(STUDY MATERIAL begins)
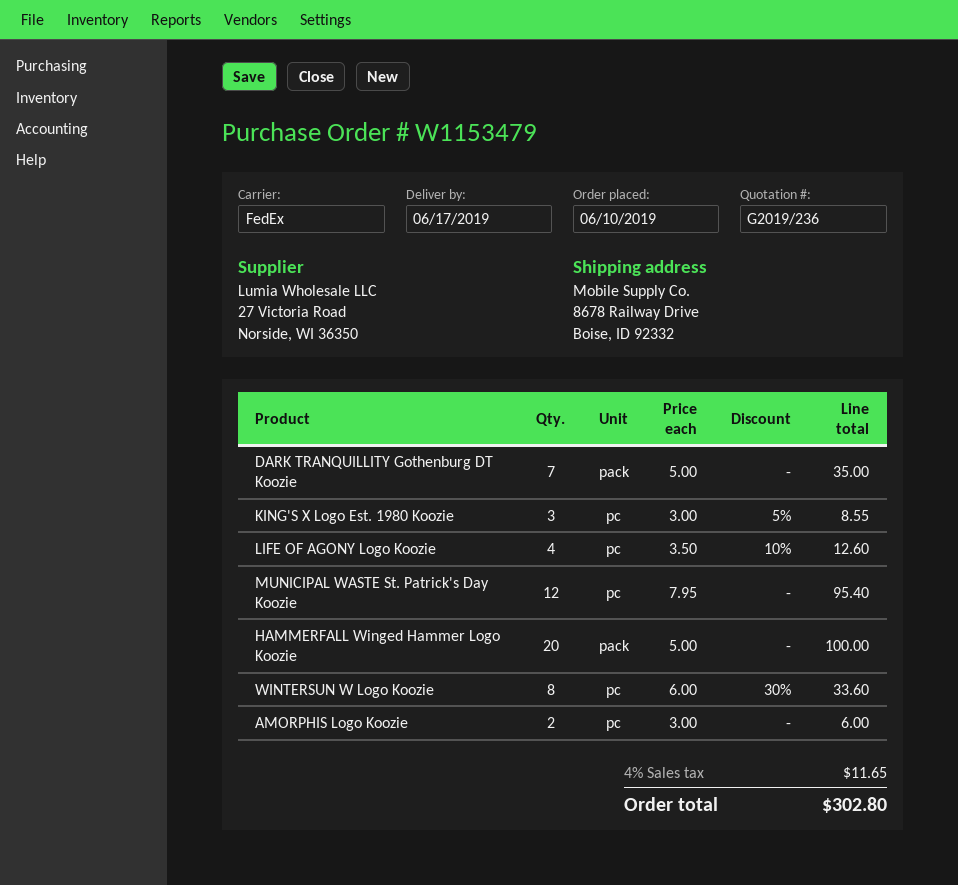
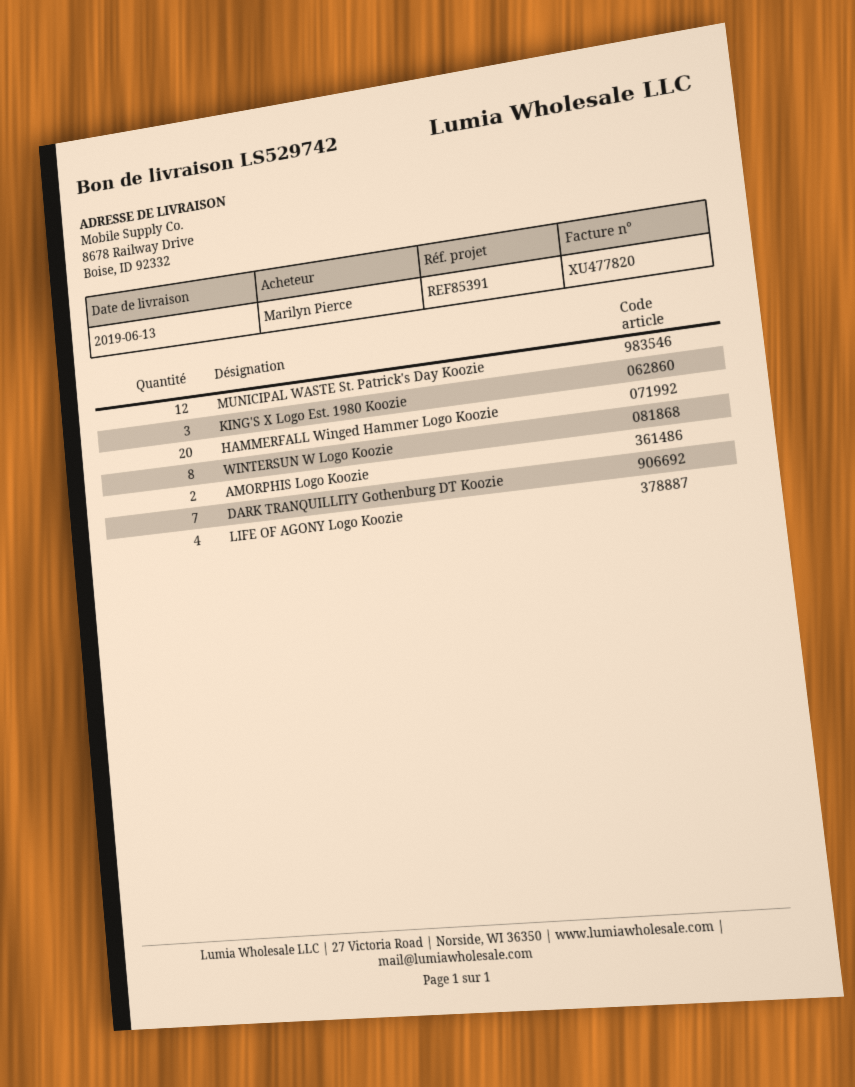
delivery date: 2019-06-17 -> 2019-06-13

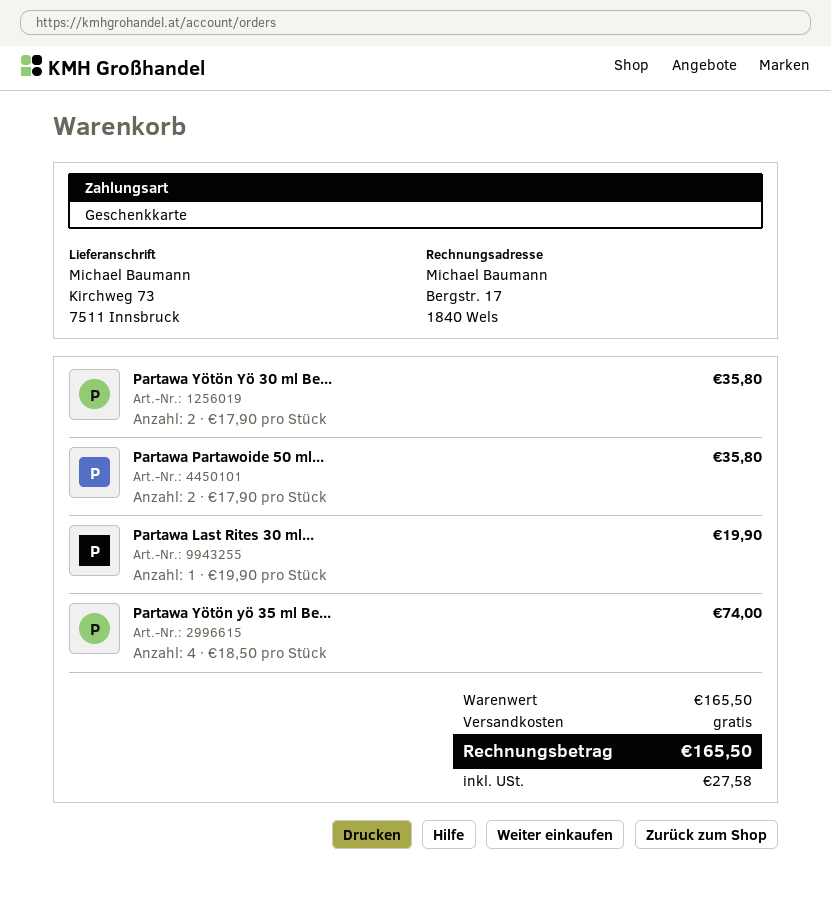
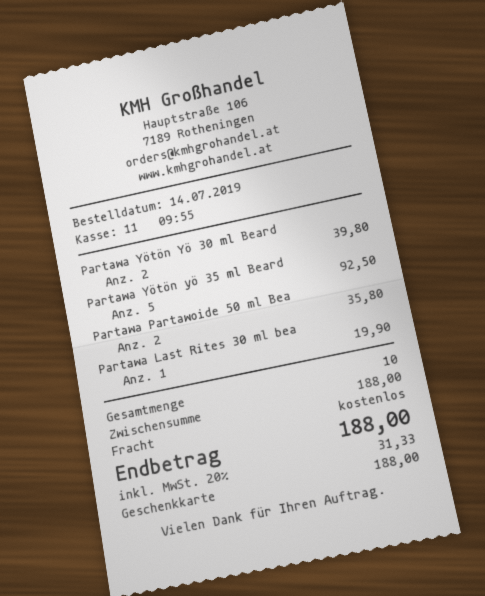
Partawa Yötön Yö 30 ml Be...: 2 for 35.80 -> 2 for 39.80
Partawa Yötön yö 35 ml Be...: 4 for 74.00 -> 5 for 92.50
subtotal: 165.50 -> 188.00
tax: 27.58 -> 31.33
total: 165.50 -> 188.00

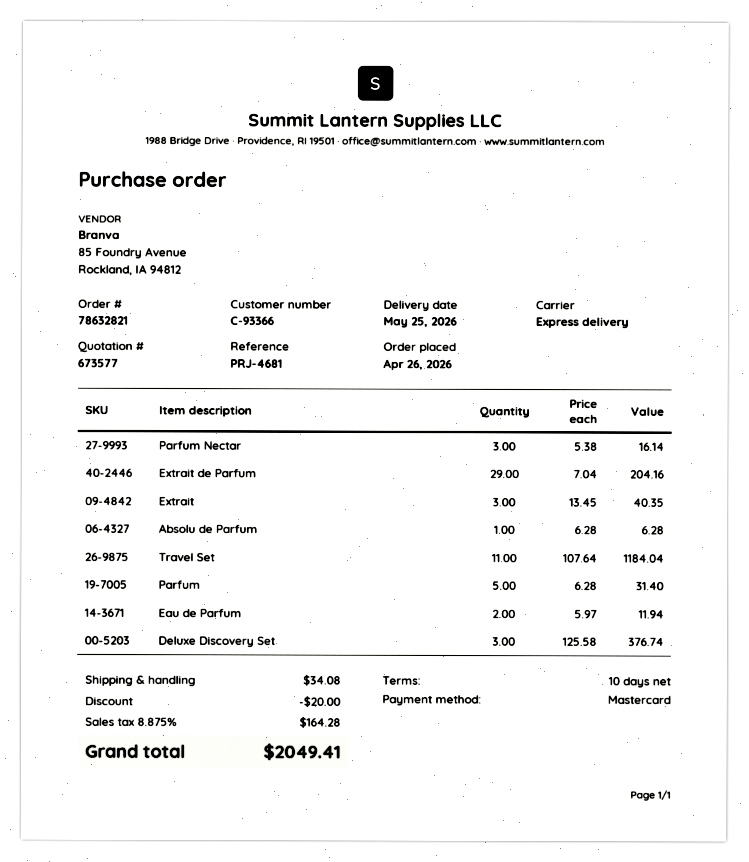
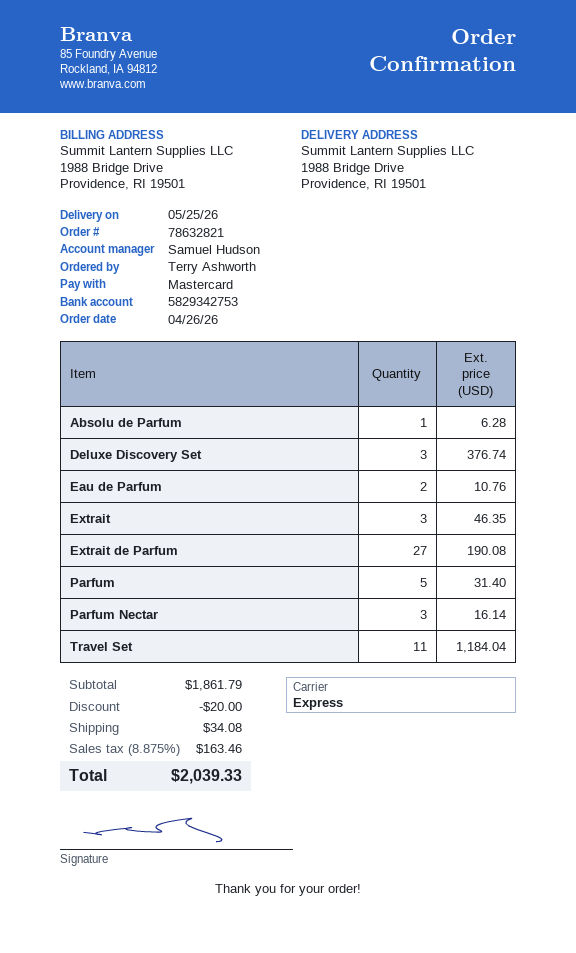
Extrait de Parfum: 29 for 204.16 -> 27 for 190.08
Extrait: 3 for 40.35 -> 3 for 46.35
Eau de Parfum: 2 for 11.94 -> 2 for 10.76
tax: 8.875% = 164.28 -> 8.875% = 163.46
total: 2049.41 -> 2039.33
(STUDY MATERIAL ends)
Please set down every line of the data above precisely, dropping the images.

delivery date: 2019-06-17 -> 2019-06-13

Partawa Yötön Yö 30 ml Be...: 2 for 35.80 -> 2 for 39.80
Partawa Yötön yö 35 ml Be...: 4 for 74.00 -> 5 for 92.50
subtotal: 165.50 -> 188.00
tax: 27.58 -> 31.33
total: 165.50 -> 188.00

Extrait de Parfum: 29 for 204.16 -> 27 for 190.08
Extrait: 3 for 40.35 -> 3 for 46.35
Eau de Parfum: 2 for 11.94 -> 2 for 10.76
tax: 8.875% = 164.28 -> 8.875% = 163.46
total: 2049.41 -> 2039.33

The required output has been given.